▸ **Exercise requirements**:
I need the entries printed again word for word, without the images.

—————

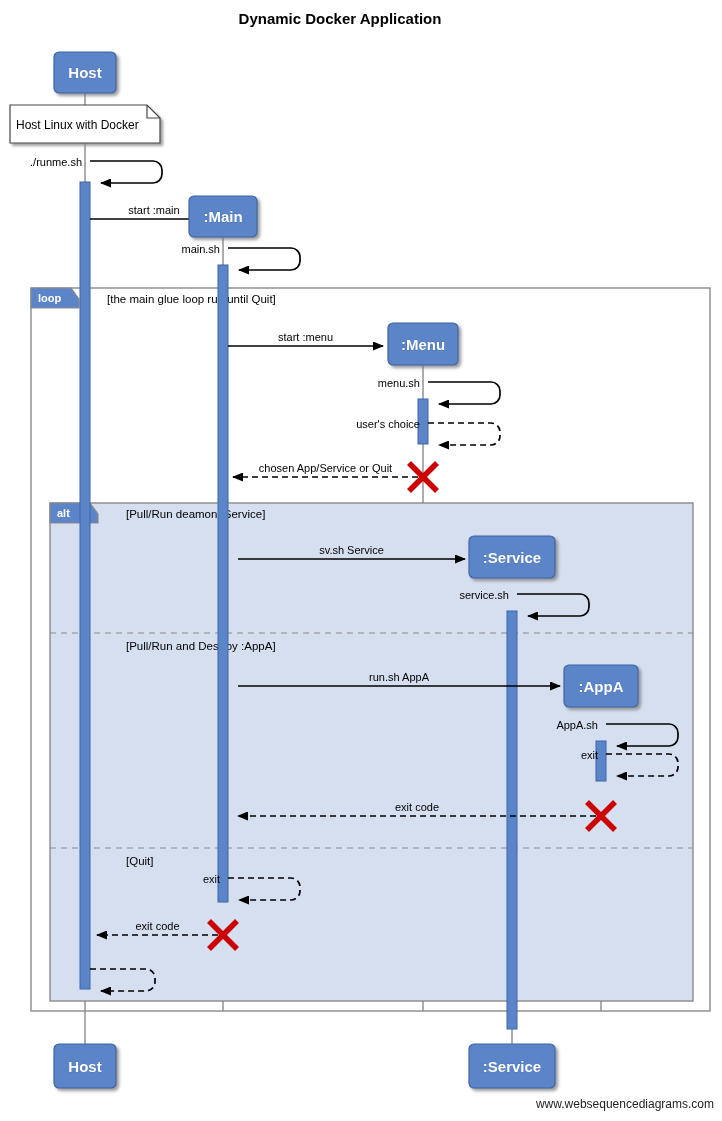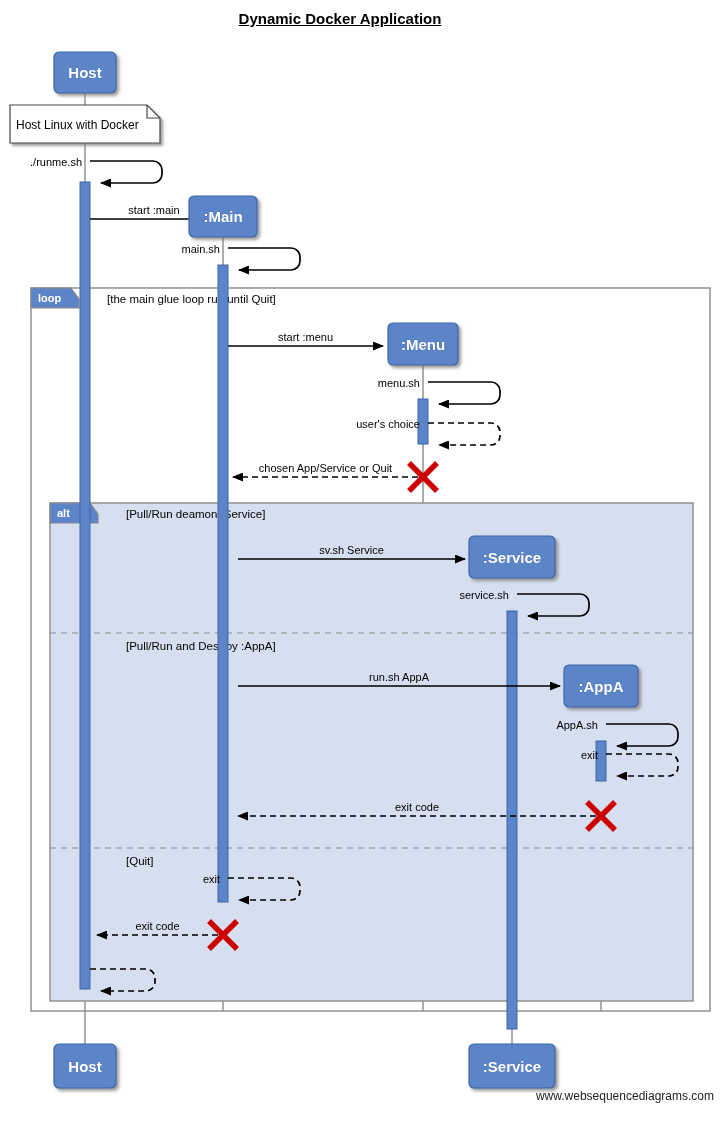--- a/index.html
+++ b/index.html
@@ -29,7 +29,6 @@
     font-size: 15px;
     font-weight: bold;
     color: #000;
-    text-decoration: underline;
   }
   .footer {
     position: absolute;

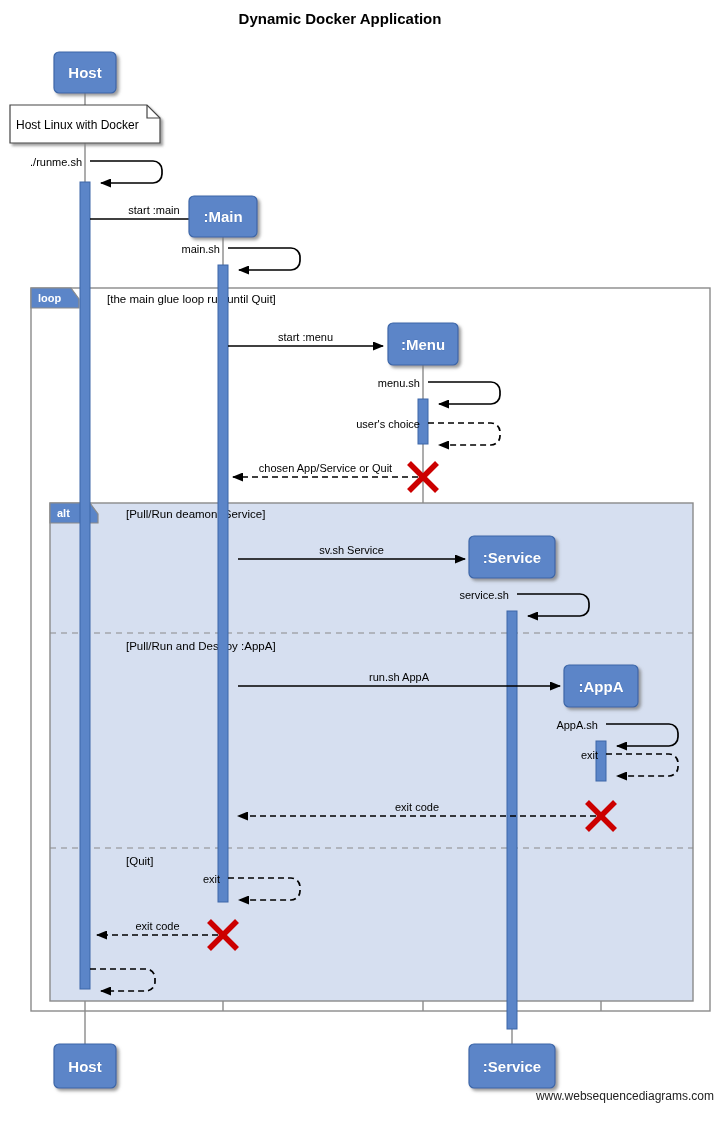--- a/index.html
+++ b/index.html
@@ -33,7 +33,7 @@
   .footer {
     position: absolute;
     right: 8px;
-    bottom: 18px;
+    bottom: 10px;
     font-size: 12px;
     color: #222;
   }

—————

▸ **Output below**:
--- a/index.html
+++ b/index.html
@@ -29,7 +29,6 @@
     font-size: 15px;
     font-weight: bold;
     color: #000;
-    text-decoration: underline;
   }
   .footer {
     position: absolute;

--- a/index.html
+++ b/index.html
@@ -33,7 +33,7 @@
   .footer {
     position: absolute;
     right: 8px;
-    bottom: 18px;
+    bottom: 10px;
     font-size: 12px;
     color: #222;
   }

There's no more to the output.